→ Required action:
Set every entry down again exactly, excluding any pictures.

Modification records
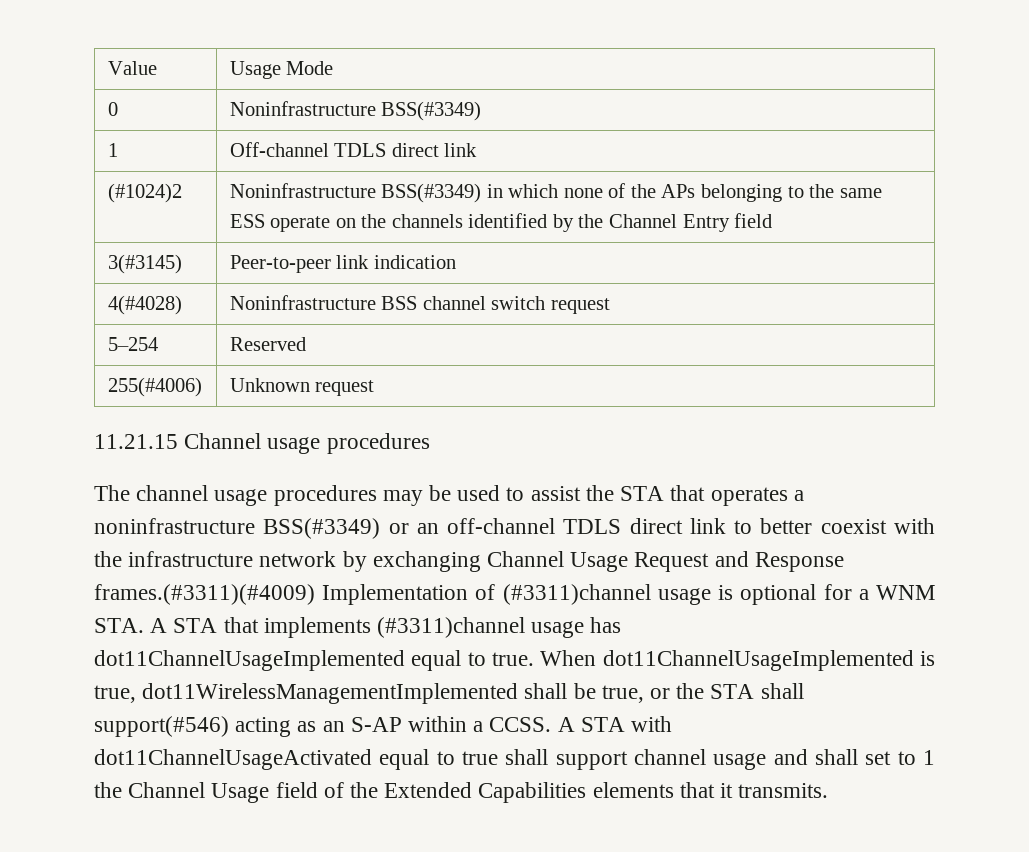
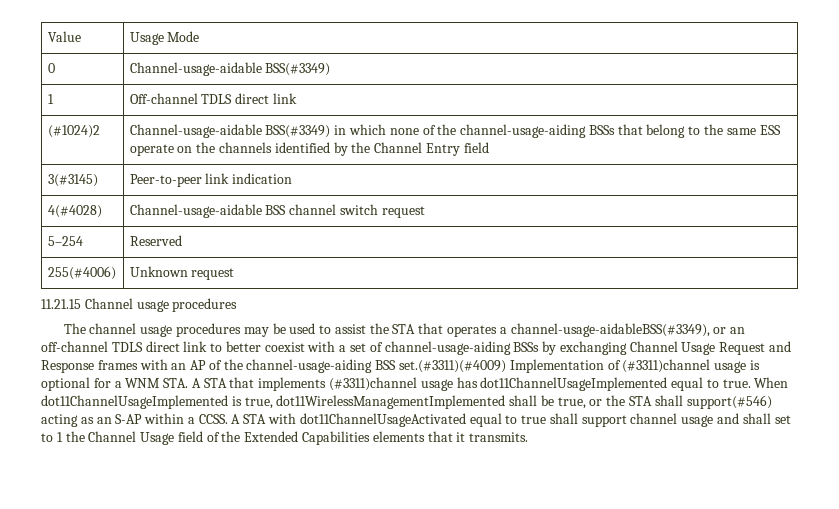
- 0 | Noninfrastructure BSS(#3349)
+ 0 | Channel-usage-aidable BSS(#3349)
- (#1024)2 | Noninfrastructure BSS(#3349) in which none of the APs belonging to the same ESS operate on the channels identified by the Channel Entry field
+ (#1024)2 | Channel-usage-aidable BSS(#3349) in which none of the channel-usage-aiding BSSs that belong to the same ESS operate on the channels identified by the Channel Entry field
- 4(#4028) | Noninfrastructure BSS channel switch request
+ 4(#4028) | Channel-usage-aidable BSS channel switch request
- The channel usage procedures may be used to assist the STA that operates a noninfrastructure BSS(#3349) or an off-channel TDLS direct link to better coexist with the infrastructure network by exchanging Channel Usage Request and Response frames.(#3311)(#4009) Implementation of (#3311)channel usage is optional for a WNM STA. A STA that implements (#3311)channel usage has dot11ChannelUsageImplemented equal to true.
+ The channel usage procedures may be used to assist the STA that operates a channel-usage-aidableBSS(#3349), or an off-channel TDLS direct link to better coexist with a set of channel-usage-aiding BSSs by exchanging Channel Usage Request and Response frames with an AP of the channel-usage-aiding BSS set.(#3311)(#4009) Implementation of (#3311)channel usage is optional for a WNM STA. A STA that implements (#3311)channel usage has dot11ChannelUsageImplemented equal to true.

→ Completed task:
- 0 | Noninfrastructure BSS(#3349)
+ 0 | Channel-usage-aidable BSS(#3349)
- (#1024)2 | Noninfrastructure BSS(#3349) in which none of the APs belonging to the same ESS operate on the channels identified by the Channel Entry field
+ (#1024)2 | Channel-usage-aidable BSS(#3349) in which none of the channel-usage-aiding BSSs that belong to the same ESS operate on the channels identified by the Channel Entry field
- 4(#4028) | Noninfrastructure BSS channel switch request
+ 4(#4028) | Channel-usage-aidable BSS channel switch request
- The channel usage procedures may be used to assist the STA that operates a noninfrastructure BSS(#3349) or an off-channel TDLS direct link to better coexist with the infrastructure network by exchanging Channel Usage Request and Response frames.(#3311)(#4009) Implementation of (#3311)channel usage is optional for a WNM STA. A STA that implements (#3311)channel usage has dot11ChannelUsageImplemented equal to true.
+ The channel usage procedures may be used to assist the STA that operates a channel-usage-aidableBSS(#3349), or an off-channel TDLS direct link to better coexist with a set of channel-usage-aiding BSSs by exchanging Channel Usage Request and Response frames with an AP of the channel-usage-aiding BSS set.(#3311)(#4009) Implementation of (#3311)channel usage is optional for a WNM STA. A STA that implements (#3311)channel usage has dot11ChannelUsageImplemented equal to true.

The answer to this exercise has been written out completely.